The man command is used to get help, or view the manual pages for a particular topic or command. For example, to get help on the rmdir command you would type:

man rmdir

You can also specify a keyword to search for help on. For example, if you type the following command you will get a list of topics that have to do with printing:

man -k print 


The who command is used to show who is currently logged onto the same unix computer you are using. Example:



The ps command shows you the processes you currently have running. If you have not exited some processes correctly, you might have processes running that you are not aware of. A process that has not been terminated correctly can be killed with the kill command. You should note the Process ID (PID) numbers that are assigned to your username when you type ps, if you suspect that you might have orphaned processes running. 

lpstat -a

This command will show you a list of the printers that are currently accepting unix print jobs. You might want to use the pipe command and pipe this to the more command so you can see one screen full of information at a time. The command would then be:

lpstat -a|more

Whenever you use the more command you should use the spacebar to see the next screen full of information. 


The kill command allows you to stop a process that you own. To find out what processes you own, use the ps command. The command to kill a process is:

kill -9 PID

You must supply the PID number, as shown when you type the ps command. You must be careful to kill the right process and not your current process! If you kill your current process, then you will have to log back in. Killing a process is something that you should NOT have to do very often, just as you probably didn't do it very often (if ever) on the VMS system. 
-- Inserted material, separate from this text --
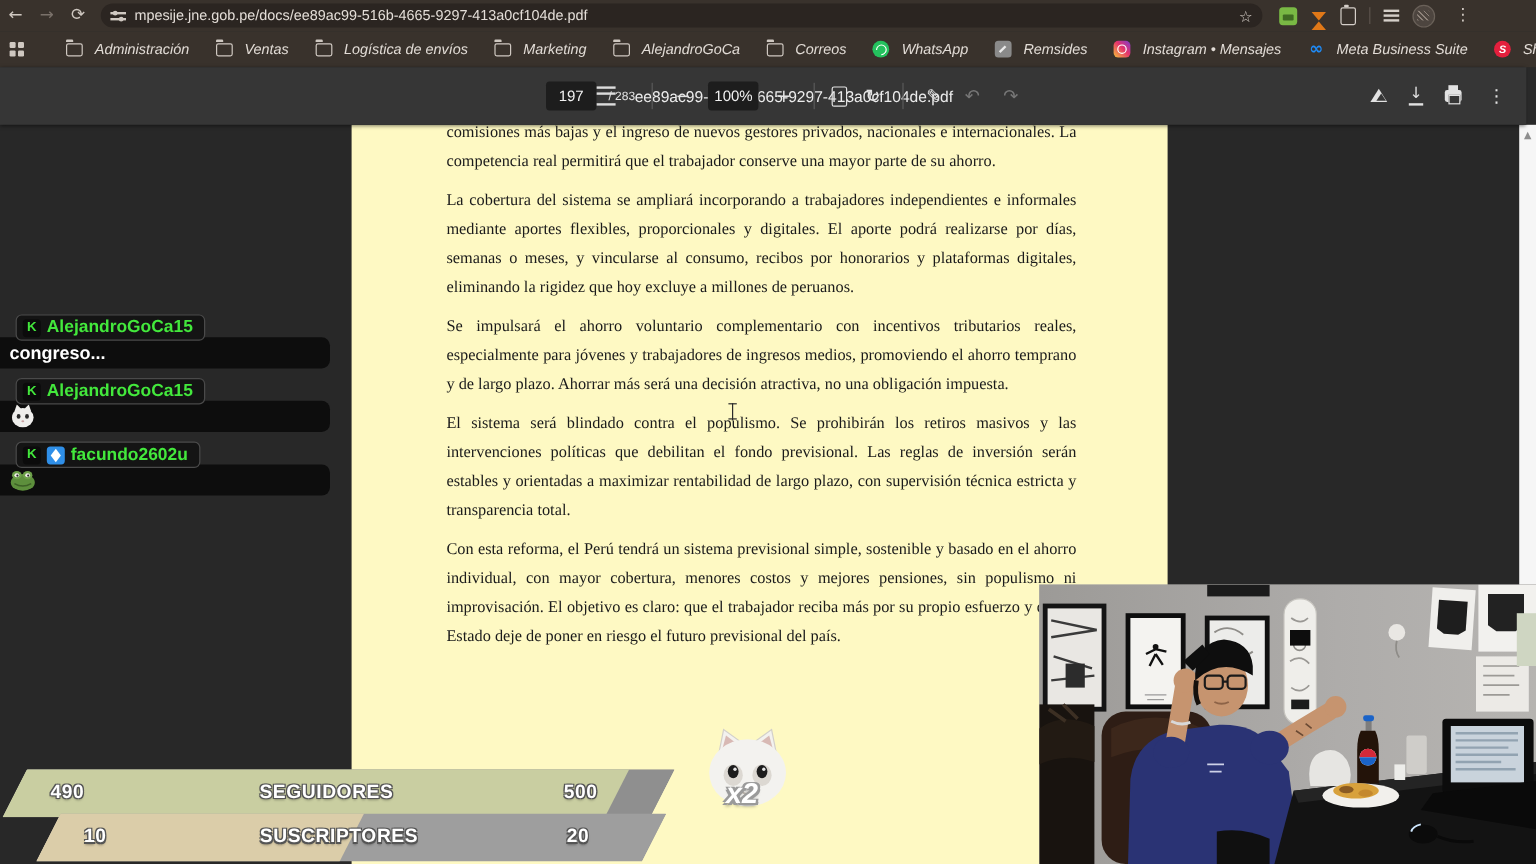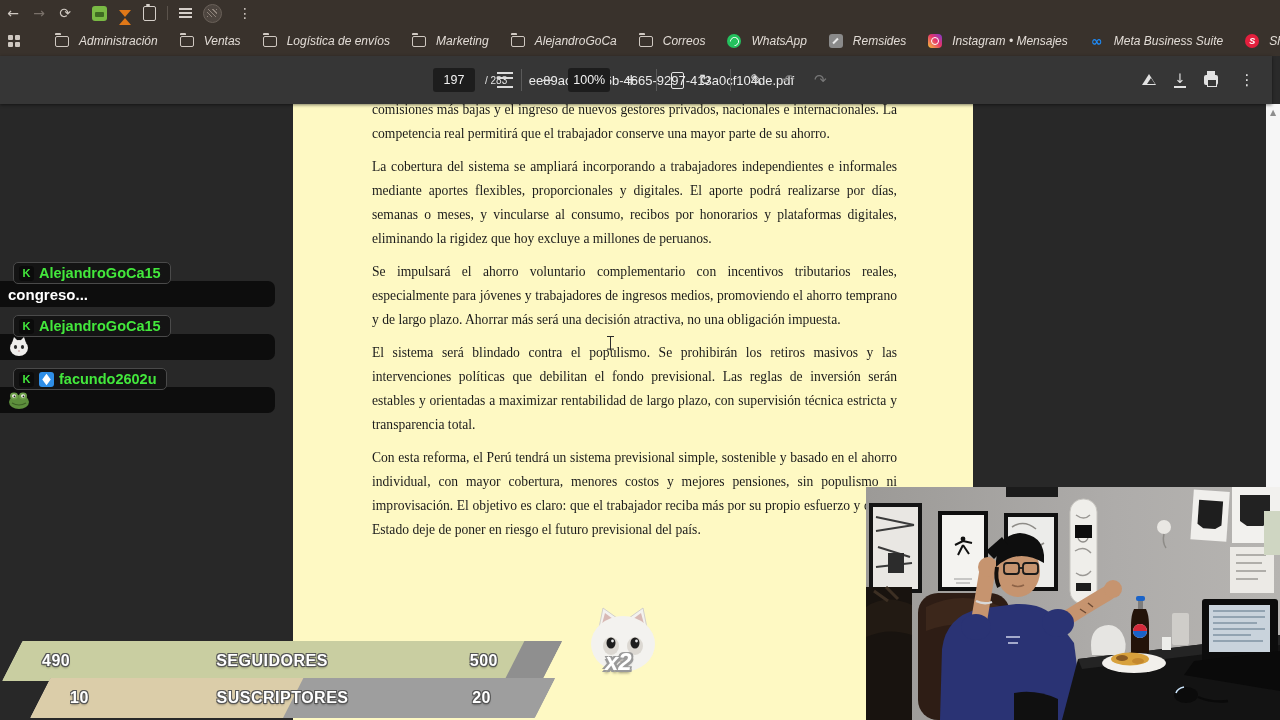"mpesije.jne.gob.pe/docs/ee89ac99-516b-46" div { html: none -> <div> <span> <i></i> <i></i> </span> <span>mpesije.jne.gob.pe/docs/ee89ac99-516b-4665-9297-413a0cf104de.pdf</span> <span>☆</span> </div> }
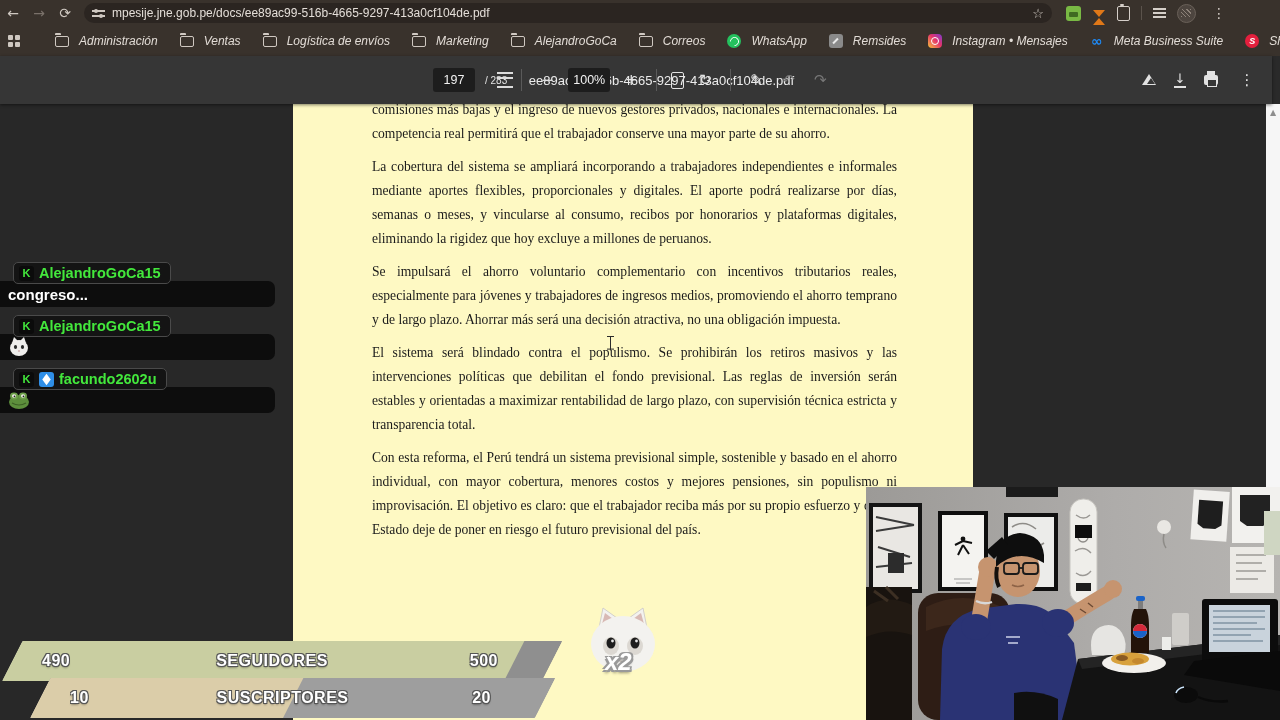"197" #pdfcenter { left: 433px -> 455px }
The passwd command is used to change your unix password. When you type the command you will be prompted for your old password. This is the password you used to login to your account, and is initially set to the last 8 digits of the ISO number on your ID card. Once you type in your old password you will be prompted for a new password. You are encouraged to use a combination of letters, numbers, and even punctuation. You can mix capital letters and small letters; it does make a difference in unix. Once you type in your new password, you will be prompted to verify it by typing it in again. After you verify the password, it will be changed and that will be your password until you change it again.